Polyommatus (Plebicula) dorylas, the turquoise blue, is a butterfly of the family Lycaenidae. It is found in southern Europe, Asia Minor, the Ural Mountains, Caucasus and Transcaucasia. Its wingspan is 15–17 mm. The butterfly's common name comes from the dazzling bright blue colour of male's wings. The larvae feed on Anthyllis vulneraria (kidney vetch). The butterfly flies from May to September in two generations. Habitats include flowery meadows in rocky areas at 500–2000 m.

==Description in Seitz==
L. hylas Esp. (= dorylas Hbn., argester Bgstr., thetis Esp. (female)) (80 i). Of the size of myrrhina [ Polyommatus myrrhina (Staudinger, 1901)]; male above of a very glossy and peculiar blue; the female often smaller than the male, black-brown, with or without
reddish marginal spots. The underside is unmistakable, the ocelli being reduced to a very few so, that the white forewing is usually without markings from the base to the reddish yellow submarginal spots.
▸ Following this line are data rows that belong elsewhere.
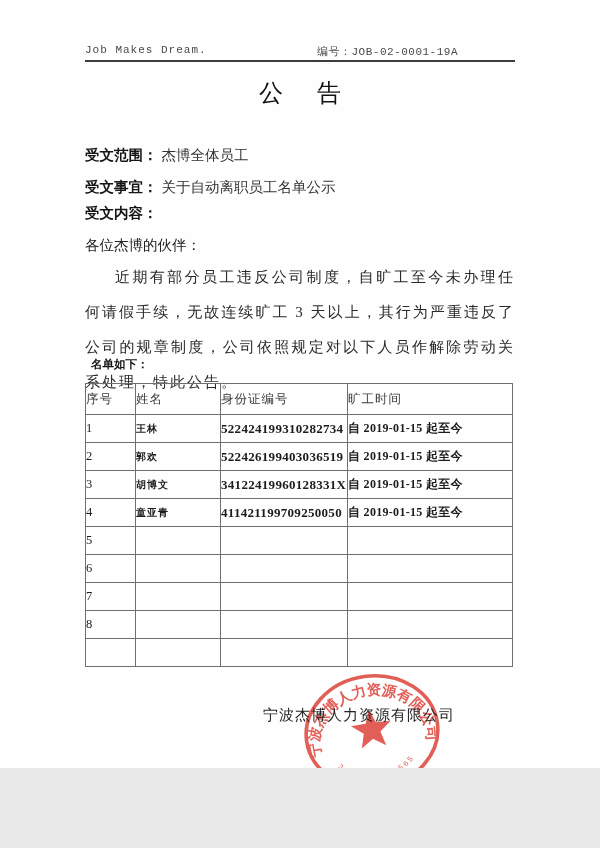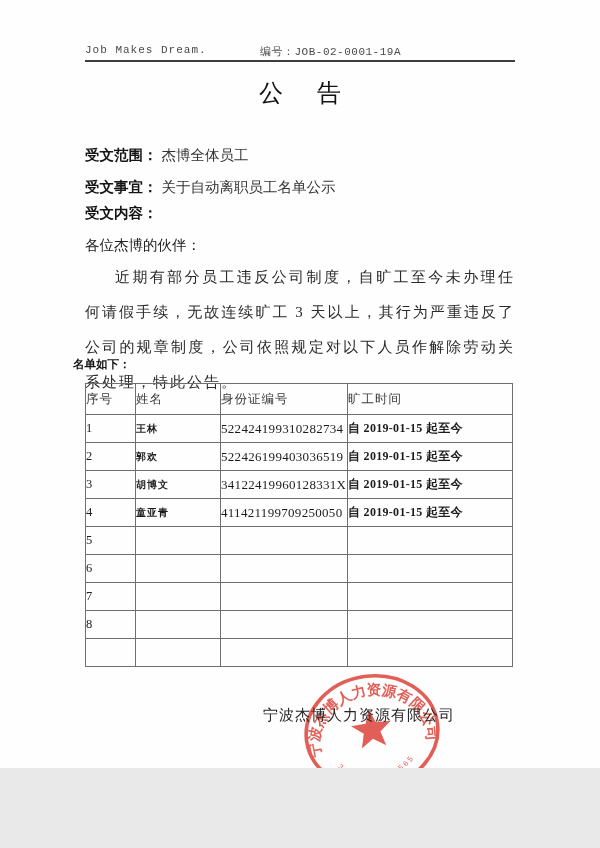"编号：JOB-02-0001-19A" .doc-no { text-align: left -> center }
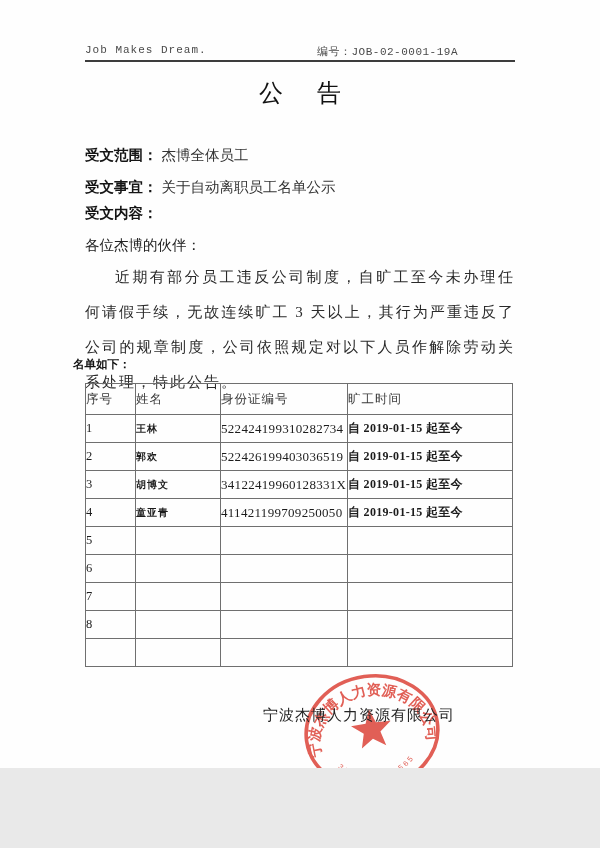"名单如下：" .list-intro { left: 73px -> 91px }
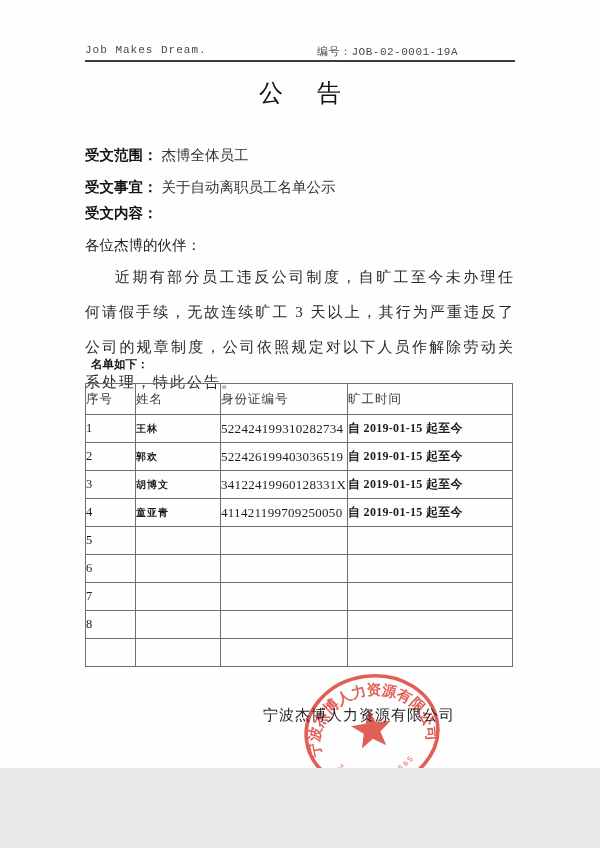"522424199310282734" .roster td.c-id { font-weight: 400 -> 700 }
Central and South Europe as far as Asia Minor, according to Sloper also obtained in England (at Dover). ab. obsoleta Gillm. (= glycera Schultz) are European specimens in which the sparse ocelli of the hindwing beneath are on the road of becoming obsolete. – There exists also a geographical race with obsolescent ocelli, which is distinguished by the fringes being longer and white above; this is armena Stgr. [ now P. d. armena (Staudinger, 1871) ] (81 a), from Asia Minor, of which identical specimens are said by Hormuzaki to occur also in the Bukovina. – Very conspicuous is ab. metallica Favre; this is the name for females whose upperside bears near the base of both wings or only on the forewing intensely bright metallic blue spots, whose glitter can be distinctly perceived even in the flying specimen and which gives the insect a very strange appearance, ab. nigropunctata Wheel, has black submarginal dots on the hindwing above. – nivescens Kef. (= albicans Dup. & Gerh.) [ now Polyommatus nivescens Keferstein, 1851 ](80 i) is a form flying in Spain on limestone. The upperside of the male is dull grey-violet with a white silky gloss, similar to dolus, menalcas and coridon albicans. – Larva very similar to that of icarus, dark green, with black head, blackish dorsal line and yellow side-stripe; at each side of the dorsal line yellowish smears.
In May and again in August on Thymus, Trifolium, Melilotus, Medicago, etc. The butterflies are partial to limestone soil and sand, and their occurrence is therefore rather sporadic, but they are plentiful in many districts. They fly in May and again in July, and like to drink on damp places on roads.

Subspecies are:
- Polyommatus dorylas magna Bálint, 1985 (Eastern Carpathians, Romania)
- Polyommatus dorylas castilla (Fruhstorfer, 1910) (Spain)
- Polyommatus dorylas armenus (Staudinger, 1871) (Caucasus, Armenia)

==Etymology==
Dorileus is a city in North Phrygia, a junction of roads to Pessinus, Iconium and Apamea.